R - Não, quando eu era muito, muito criancinha, meu irmão mais velho, Arin, ele ainda chegou a tomar banho no rio. Eu não tomei banho no rio, eu gostaria muito de ter tomado, eu tomei em outros rios. Mas no Ipojuca infelizmente eu não pude. Mas a Arin pegou isso, tem fotos dele lá. E para a gente era muito legal, que a gente via tanto a parte ruim, que eram as enchentes, mas era o rio também, que na margem do rio passava a linha ferroviária, então a gente via o trem. Até um certo tempo a gente viu o trem do Forró passando, até antes de eu ir para faculdade ainda via o trem do Forró passando, passava, ele saía de Recife para Caruaru, passava por aqui. Mas teve uma enchente, foi mais ou menos na época que eu entrei na federal. E eu me lembro que foi uma enchente muito grande, que até passou por debaixo da ponte, levou um pedaço da terra, a erosão por causa da água levou muito da terra e agora a ponta está solta, no espaço, ela está suspensa. Aí não tem mais condições de passar nem gente, nem nada. E ainda na infância eu pegava muito esse trilho, que ia na margem do rio, porque eu passava por cima da linha ferroviária para ir para a biblioteca da cidade, só tinha uma, que era na Estação da Cultura. A Estação da Cultura era a estação ferroviária que foi desativada, então eu passava por ela para chegar na biblioteca, na margem do rio.

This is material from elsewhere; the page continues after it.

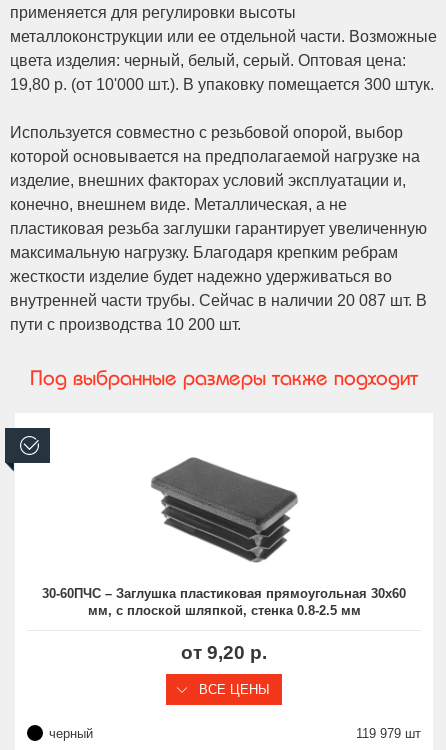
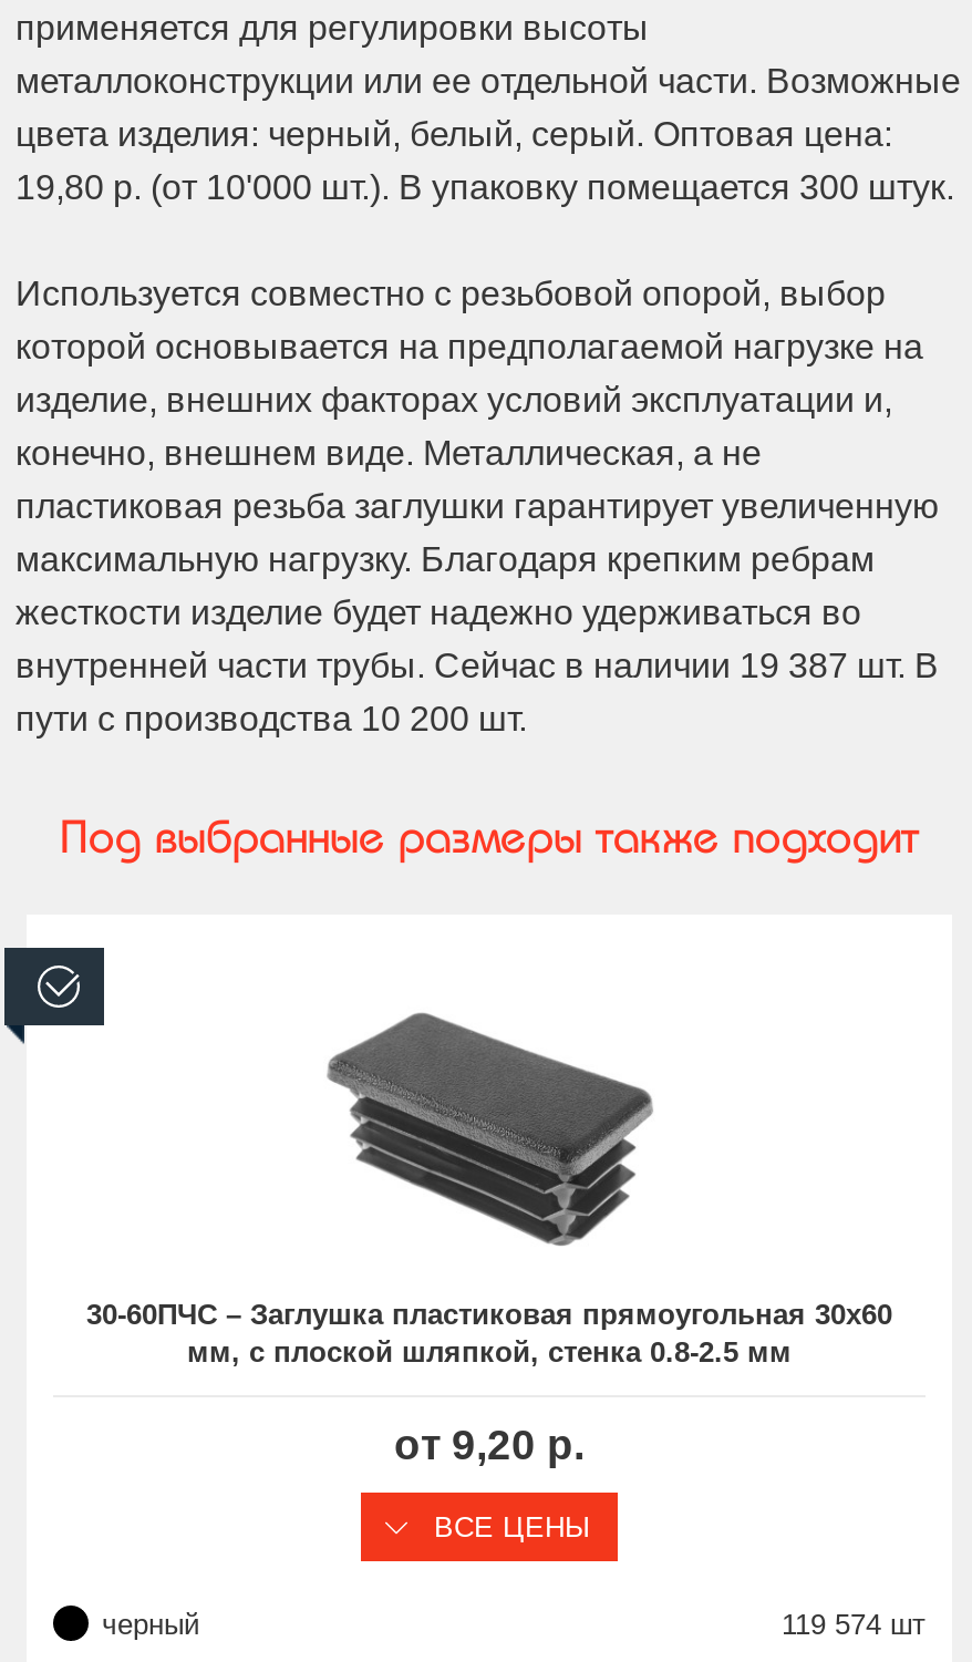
[10,292,427,309] внутренней части трубы. Сейчас в наличии 20 087 шт. В -> [15,646,939,684] внутренней части трубы. Сейчас в наличии 19 387 шт. В
[356,726,421,741] 119 979 шт -> [782,1608,926,1641] 119 574 шт

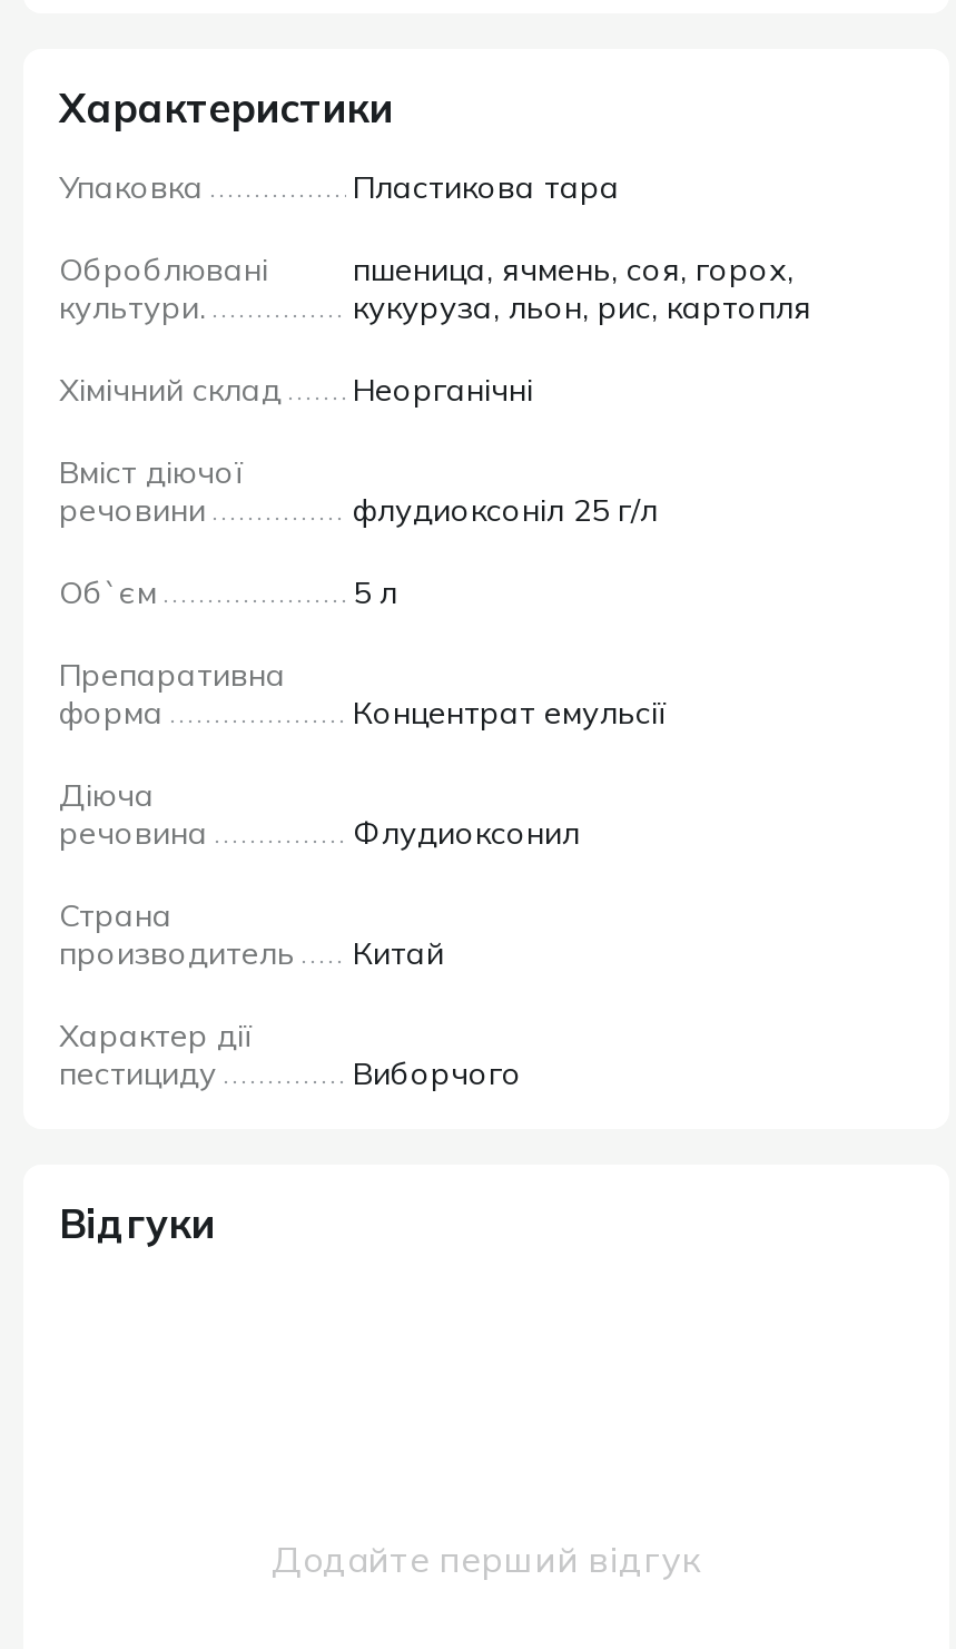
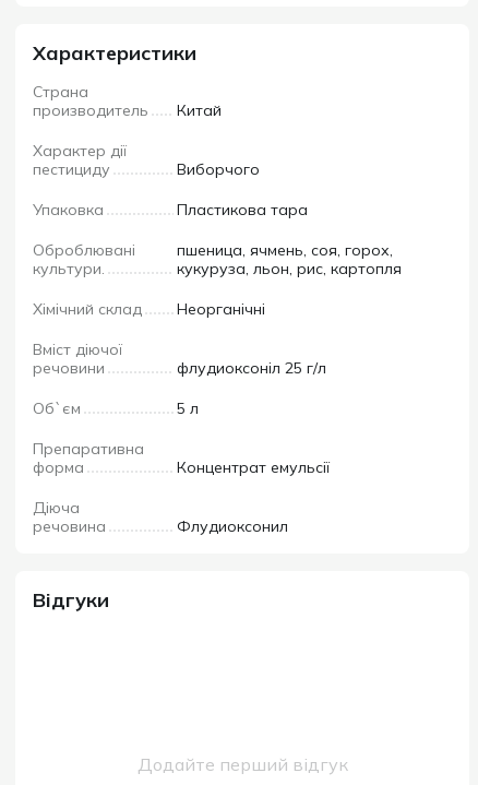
moved [59,166,811,852] -> [33,199,402,536]: Упаковка | Пластикова тара | Оброблювані | ... | речовина | Флудиоксонил
moved [59,894,522,1092] -> [33,81,260,179]: Страна | производитель | Китай | Характер дії | пестициду | Виборчого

P - Como é que foi quando você entrou na escola?
R - Na escola eu era uma criança um pouco terrível. Eu não era uma criaturinha do bem, eu demorei muito, inclusive, para voltar para a minha escola depois que eu fui embora, porque eu aprontei bastante. Mas aquela coisa de criança, né minha gente, às vezes a gente nem faz na maldade. Mas eu era uma criança muito curiosa, eu participava de tudo, atividades extracurriculares, eu participava de todas porque eu era muito, “quero participar, preciso participar, preciso fazer alguma coisa”. Geralmente não era ligada aos esportes, geralmente era ligada para as coisas culturais, coisas artísticas, de dança. Tinha talha na escola, tinha aula de talha que eu amava. Tinha umas professoras que trabalhavam essa construção de coisa com sucata, que sempre me encantou. E a escola foi muito proveitosa. Tinha uma biblioteca muito maravilhosa, sempre gostei muito de ler e a biblioteca da escola era bem abastada de livros, assim como a da cidade, tanto que quando acabaram os livros que me interessava na biblioteca da escola, foi quando eu comecei a frequentar a biblioteca da cidade.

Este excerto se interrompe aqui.